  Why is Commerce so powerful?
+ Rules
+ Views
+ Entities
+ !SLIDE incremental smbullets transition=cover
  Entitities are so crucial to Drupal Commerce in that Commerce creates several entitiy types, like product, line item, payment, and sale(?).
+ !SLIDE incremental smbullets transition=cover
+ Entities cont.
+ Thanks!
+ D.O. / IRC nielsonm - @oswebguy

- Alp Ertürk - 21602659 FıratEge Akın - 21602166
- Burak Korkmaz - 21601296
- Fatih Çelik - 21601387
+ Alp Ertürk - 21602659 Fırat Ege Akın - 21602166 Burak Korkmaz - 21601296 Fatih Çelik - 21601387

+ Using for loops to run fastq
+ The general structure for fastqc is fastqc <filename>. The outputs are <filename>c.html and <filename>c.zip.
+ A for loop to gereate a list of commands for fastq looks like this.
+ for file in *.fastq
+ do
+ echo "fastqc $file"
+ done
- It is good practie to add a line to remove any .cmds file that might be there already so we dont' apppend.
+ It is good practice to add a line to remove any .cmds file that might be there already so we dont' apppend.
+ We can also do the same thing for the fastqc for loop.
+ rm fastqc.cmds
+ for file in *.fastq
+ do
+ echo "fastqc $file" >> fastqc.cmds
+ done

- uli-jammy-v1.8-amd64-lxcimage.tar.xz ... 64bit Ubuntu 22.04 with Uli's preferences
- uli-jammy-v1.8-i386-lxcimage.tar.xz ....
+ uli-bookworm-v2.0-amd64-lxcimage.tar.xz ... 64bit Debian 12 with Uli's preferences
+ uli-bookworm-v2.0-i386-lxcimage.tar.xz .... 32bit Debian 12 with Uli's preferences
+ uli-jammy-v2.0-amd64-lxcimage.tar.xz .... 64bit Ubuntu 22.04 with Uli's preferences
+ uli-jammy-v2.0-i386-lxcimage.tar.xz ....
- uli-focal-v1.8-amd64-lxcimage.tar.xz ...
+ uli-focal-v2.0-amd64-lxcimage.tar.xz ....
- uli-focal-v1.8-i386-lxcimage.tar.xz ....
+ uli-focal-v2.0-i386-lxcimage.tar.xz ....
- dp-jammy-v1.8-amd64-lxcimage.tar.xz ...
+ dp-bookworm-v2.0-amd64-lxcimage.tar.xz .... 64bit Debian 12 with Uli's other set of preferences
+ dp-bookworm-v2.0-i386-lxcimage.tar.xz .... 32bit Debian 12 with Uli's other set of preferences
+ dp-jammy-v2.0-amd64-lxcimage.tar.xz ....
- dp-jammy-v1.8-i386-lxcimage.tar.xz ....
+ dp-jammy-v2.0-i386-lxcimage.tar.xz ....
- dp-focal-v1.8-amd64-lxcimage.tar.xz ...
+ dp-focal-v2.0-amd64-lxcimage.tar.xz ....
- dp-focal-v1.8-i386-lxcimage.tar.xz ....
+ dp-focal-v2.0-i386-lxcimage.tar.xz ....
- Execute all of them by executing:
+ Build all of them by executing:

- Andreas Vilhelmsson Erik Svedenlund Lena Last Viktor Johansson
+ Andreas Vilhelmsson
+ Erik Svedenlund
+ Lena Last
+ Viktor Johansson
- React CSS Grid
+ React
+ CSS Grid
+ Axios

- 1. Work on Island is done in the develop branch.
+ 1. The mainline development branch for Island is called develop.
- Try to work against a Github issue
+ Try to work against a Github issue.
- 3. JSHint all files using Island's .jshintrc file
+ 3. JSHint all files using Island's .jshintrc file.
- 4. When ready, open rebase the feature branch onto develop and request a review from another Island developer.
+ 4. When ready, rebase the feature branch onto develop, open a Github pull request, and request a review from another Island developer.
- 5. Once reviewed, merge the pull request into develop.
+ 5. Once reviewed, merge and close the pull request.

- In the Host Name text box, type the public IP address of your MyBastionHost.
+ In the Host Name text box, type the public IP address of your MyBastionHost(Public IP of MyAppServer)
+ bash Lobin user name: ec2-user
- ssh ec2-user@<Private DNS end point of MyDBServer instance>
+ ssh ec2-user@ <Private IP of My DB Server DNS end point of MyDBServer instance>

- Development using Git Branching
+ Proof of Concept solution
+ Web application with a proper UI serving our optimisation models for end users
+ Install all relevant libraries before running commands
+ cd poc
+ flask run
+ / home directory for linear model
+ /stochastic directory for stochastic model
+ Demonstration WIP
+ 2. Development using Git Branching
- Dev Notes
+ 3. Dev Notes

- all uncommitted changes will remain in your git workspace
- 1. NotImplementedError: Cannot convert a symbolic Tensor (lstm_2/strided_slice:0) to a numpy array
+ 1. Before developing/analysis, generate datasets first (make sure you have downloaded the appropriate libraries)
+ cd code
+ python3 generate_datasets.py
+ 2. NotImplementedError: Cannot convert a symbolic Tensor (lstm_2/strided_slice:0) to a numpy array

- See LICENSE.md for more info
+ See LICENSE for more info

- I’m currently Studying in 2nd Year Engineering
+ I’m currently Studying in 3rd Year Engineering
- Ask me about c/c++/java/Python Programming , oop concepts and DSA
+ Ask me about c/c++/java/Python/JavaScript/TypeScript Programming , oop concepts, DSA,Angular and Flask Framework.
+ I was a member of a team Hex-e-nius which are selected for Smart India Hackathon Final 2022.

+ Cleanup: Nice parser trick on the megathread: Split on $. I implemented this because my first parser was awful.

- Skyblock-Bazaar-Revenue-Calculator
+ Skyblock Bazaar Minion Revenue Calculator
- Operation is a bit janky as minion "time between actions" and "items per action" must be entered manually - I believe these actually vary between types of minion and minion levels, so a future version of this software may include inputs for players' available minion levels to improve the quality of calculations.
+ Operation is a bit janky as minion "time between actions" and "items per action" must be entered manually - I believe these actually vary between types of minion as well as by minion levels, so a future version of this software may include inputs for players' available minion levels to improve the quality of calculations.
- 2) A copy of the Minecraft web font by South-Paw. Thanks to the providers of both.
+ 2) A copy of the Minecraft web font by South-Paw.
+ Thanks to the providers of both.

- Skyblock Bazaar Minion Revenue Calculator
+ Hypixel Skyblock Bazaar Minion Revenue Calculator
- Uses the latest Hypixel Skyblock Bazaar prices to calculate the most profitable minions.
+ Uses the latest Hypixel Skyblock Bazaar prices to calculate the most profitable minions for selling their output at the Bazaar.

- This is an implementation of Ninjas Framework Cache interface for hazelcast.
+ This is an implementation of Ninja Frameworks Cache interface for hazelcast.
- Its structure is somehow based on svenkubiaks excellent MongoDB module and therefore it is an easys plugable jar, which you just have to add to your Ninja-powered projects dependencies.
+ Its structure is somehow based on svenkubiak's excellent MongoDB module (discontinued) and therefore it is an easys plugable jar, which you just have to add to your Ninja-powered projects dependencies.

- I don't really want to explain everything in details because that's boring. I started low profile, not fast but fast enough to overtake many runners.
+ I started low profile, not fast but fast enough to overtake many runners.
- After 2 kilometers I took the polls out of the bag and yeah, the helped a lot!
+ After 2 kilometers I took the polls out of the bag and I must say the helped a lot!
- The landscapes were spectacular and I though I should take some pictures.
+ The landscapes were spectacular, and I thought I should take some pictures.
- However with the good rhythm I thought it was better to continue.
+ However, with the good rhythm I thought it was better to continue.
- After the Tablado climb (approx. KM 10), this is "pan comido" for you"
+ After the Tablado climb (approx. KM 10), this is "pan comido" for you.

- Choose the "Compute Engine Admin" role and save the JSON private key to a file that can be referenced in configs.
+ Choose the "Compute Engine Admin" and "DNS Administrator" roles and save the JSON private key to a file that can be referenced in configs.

### What the task asks
Your response should be the count of lines in the material above that contain "just", with nothing added.

### Written solution
2